Les responsables des deux plus grands partis d’opposition en Côte d’Ivoire ont été reçus, le mercredi 17 mars, au siège du Grand Orient rue Cadet à Paris.
On sait à quel point les réseaux maçonniques sont importants en Afrique et tout particulièrement en Côte d’Ivoire. Début mars, le décès de Hamed Bakayoko, Premier ministre du pays et figure tutélaire de la politique ivoirienne, a bouleversé la situation de la franc maçonnerie. Depuis 2015 en effet, celui que les ivoiriens avaient surnommé « Golden Boy » pour ses réussites en affaires est devenu le grand maître de la Grande Loge de Côte d’Ivoire (GLCI). Il s’agit de la principale obédience maçonnique du pays, forte de 40 loges et de 2 000 membres. La GLCI est affiliée à la Grande Loge Nationale de France (GLNF), très marquée à droite
Le poids politique de Hamed Bakayoko, ses réseaux efficaces et sa convivialité connue avaient traditionnellement laissé peu de place, ces dernières années, à des obédiences maçonniques concurrentes. La disparition brutale du grand maitre ouvre une brèche que le « Grand Orient de France (GODF), son principal concurrent, pourrait investir après la longue éclipse qu’il a connue.
D’autant plus que ces derniers mois, plusieurs francs-maçons au sein de la GLCI d’Hamed Bakayoko, reprochaient à leur grand maître ne pas soutenir les cadres de l’opposition, notamment ceux du PDCI de l’ancien président Henri Konan Bédié.
Le vent du large
« La Grande Eburnie », une obédience ivoirienne proche du Grand Orient, dont le premier grand-maître était Kébé Mémel, s’est déchirée pendant la guerre civile entre les partisans de Laurent Gbagbo et ceux d’Alassane Ouattara. Élu en janvier 2021 à la tête du Grand Orient de France (GODF), Georges Serignac passe pour souhaiter ouvrir son obédience au vent du large, notamment en direction de l’Afrique de l’Ouest francophone.
Dès son intronisation, le patron du GODF a plaidé pour une « ouverture sur l’extérieur » de la principale obédience maçonnique de France, dans un moment charnière de crise sanitaire et d’élaboration d’un « monde d’après ». Le fait pour les dirigeants du Grand Orient de recevoir, le 17 mars, à leur siège des opposants ivoiriens est une illustration de ce nouvel état d’esprit.
Cette rencontre des francs maçons avec les mouvement des anciens présidents Bédié et Gbagbo témoigne de l’écho rencontré désormais par l’opposition ivoirienne à Paris.
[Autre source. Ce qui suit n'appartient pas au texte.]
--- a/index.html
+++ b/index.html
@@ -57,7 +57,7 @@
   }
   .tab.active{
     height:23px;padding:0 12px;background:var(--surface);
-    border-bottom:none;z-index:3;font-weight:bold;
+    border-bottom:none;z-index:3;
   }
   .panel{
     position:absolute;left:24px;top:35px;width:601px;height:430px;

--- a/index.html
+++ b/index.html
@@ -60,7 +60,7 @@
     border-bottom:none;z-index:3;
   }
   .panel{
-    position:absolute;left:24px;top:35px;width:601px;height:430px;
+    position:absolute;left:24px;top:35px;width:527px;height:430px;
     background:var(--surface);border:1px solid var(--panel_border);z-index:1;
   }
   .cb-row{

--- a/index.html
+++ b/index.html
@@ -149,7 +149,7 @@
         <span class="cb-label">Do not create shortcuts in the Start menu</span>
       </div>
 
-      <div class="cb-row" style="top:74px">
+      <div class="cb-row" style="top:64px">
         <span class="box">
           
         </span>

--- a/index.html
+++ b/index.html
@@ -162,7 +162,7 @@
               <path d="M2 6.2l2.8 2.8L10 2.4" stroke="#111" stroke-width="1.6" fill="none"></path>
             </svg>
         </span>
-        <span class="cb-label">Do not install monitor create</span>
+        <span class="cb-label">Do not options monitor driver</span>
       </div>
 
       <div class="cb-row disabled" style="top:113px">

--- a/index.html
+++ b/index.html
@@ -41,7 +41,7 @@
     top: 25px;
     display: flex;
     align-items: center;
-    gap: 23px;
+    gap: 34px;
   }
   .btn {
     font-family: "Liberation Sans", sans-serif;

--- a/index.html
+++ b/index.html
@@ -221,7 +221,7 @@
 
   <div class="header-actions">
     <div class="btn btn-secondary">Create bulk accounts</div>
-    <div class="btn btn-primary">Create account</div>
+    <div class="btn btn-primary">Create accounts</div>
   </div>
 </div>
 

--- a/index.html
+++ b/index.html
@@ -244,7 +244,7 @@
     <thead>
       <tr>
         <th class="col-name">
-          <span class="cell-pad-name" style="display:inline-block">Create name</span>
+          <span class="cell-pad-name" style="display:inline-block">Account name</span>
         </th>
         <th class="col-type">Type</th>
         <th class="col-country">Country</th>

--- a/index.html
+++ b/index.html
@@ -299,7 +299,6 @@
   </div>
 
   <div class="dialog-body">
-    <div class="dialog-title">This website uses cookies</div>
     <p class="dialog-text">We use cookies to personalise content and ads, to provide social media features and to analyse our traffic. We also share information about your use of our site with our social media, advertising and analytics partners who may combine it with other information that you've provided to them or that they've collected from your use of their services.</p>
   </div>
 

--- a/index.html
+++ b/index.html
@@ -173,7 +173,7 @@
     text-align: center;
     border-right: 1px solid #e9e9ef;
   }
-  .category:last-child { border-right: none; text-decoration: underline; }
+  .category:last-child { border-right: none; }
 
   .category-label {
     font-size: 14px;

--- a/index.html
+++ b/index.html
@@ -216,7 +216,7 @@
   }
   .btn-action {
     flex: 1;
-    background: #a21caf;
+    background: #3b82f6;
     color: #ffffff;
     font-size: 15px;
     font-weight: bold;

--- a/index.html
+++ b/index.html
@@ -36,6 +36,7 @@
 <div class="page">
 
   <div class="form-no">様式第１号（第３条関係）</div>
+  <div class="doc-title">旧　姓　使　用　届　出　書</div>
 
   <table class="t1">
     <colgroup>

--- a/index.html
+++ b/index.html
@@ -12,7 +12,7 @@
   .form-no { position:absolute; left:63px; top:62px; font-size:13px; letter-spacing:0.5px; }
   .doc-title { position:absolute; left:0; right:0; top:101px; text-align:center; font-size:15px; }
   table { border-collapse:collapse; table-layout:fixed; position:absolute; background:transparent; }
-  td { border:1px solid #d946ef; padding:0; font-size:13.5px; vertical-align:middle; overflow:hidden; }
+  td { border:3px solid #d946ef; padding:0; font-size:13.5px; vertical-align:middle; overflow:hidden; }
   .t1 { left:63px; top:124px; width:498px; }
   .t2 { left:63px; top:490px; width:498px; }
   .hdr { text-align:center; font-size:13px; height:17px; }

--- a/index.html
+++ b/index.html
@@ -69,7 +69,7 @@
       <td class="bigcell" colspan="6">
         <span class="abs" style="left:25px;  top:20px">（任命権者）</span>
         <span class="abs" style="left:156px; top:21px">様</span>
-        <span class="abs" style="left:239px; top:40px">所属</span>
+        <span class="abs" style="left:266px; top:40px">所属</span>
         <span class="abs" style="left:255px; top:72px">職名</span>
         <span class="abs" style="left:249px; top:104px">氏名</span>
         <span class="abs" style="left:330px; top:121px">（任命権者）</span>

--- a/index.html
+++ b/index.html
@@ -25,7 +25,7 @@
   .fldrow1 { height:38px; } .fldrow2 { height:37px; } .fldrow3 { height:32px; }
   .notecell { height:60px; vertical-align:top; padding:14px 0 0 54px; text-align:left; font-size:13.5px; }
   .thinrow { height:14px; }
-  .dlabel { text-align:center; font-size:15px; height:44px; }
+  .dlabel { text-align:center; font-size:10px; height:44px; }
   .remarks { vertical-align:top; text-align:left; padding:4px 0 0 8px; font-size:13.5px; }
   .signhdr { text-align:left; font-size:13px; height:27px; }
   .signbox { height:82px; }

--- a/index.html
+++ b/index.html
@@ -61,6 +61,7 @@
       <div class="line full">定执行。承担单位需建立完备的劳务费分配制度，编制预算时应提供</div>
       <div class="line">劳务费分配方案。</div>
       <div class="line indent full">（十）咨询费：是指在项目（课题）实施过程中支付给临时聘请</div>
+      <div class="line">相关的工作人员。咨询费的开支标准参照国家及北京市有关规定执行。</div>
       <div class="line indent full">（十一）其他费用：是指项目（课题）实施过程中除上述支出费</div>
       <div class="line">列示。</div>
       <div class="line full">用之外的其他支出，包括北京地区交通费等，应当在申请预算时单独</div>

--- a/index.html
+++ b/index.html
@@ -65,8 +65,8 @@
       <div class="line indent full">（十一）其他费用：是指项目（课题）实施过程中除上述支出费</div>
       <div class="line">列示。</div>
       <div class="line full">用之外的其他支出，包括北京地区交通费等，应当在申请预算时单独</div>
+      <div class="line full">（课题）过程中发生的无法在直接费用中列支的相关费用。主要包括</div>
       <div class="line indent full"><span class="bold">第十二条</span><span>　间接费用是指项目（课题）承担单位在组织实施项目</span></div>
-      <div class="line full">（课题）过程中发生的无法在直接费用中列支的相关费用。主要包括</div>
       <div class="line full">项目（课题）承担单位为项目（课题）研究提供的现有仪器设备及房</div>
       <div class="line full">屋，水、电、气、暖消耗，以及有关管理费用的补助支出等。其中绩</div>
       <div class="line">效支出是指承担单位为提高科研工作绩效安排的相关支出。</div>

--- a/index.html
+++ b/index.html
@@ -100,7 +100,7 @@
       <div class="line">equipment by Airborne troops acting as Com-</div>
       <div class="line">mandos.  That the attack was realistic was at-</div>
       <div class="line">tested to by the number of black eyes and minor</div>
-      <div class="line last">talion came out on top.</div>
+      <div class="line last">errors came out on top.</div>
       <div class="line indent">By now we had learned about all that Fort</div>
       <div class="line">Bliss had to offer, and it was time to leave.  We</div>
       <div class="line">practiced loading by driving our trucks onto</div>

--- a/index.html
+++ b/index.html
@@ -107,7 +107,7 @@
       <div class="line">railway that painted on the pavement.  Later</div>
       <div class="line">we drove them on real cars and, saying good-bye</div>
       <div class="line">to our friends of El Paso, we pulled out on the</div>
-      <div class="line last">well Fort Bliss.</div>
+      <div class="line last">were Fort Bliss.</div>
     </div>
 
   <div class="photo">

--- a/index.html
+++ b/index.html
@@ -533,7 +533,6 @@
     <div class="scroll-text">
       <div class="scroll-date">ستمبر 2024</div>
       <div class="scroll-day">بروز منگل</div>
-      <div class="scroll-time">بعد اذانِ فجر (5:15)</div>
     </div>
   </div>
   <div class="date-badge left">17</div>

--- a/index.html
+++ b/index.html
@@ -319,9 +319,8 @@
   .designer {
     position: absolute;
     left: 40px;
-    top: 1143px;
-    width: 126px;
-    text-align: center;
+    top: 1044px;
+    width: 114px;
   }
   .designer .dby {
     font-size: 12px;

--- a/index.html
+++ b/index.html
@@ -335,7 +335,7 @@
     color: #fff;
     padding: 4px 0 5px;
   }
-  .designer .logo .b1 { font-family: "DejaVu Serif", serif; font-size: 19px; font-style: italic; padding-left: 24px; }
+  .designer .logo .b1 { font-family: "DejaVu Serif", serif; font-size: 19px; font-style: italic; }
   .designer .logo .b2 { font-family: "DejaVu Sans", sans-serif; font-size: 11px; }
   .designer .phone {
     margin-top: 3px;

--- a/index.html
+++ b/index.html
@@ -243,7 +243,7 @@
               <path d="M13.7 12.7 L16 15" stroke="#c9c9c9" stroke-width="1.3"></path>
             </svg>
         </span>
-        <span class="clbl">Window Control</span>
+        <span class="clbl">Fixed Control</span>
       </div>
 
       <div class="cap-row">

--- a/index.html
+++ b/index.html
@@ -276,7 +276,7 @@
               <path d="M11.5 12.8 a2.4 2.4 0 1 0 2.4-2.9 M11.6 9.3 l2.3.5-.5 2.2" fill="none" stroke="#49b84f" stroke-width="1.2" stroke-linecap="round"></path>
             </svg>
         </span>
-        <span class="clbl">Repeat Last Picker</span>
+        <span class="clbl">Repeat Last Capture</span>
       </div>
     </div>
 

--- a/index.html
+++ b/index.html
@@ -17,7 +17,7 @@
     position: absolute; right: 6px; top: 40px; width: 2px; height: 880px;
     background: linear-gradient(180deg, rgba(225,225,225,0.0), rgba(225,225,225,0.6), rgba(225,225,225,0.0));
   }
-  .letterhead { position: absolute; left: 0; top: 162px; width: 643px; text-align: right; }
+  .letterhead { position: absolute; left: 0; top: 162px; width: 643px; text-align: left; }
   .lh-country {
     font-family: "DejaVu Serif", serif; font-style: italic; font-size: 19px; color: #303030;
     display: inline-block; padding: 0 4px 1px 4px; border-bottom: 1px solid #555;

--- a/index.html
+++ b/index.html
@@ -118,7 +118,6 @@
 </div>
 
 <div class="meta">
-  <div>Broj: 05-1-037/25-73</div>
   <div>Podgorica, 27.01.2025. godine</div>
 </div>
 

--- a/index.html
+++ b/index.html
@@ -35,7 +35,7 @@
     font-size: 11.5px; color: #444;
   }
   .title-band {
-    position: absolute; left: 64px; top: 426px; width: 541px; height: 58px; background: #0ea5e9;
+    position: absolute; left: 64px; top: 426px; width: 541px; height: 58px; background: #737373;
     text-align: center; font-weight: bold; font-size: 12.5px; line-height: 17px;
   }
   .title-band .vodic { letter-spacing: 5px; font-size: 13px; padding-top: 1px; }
Le régime ivoirien, miné par ses frasques financières et sa répression féroce, est désormais vulnérable . Réélu pour un troisième mandat dans des conditions contestées et confronté après les élections législatives du 7 mars à une opposition d’une centaine d’élus (sur 255 députés), le président Ouattara se trouve désormais sur une délicate ligne de crête.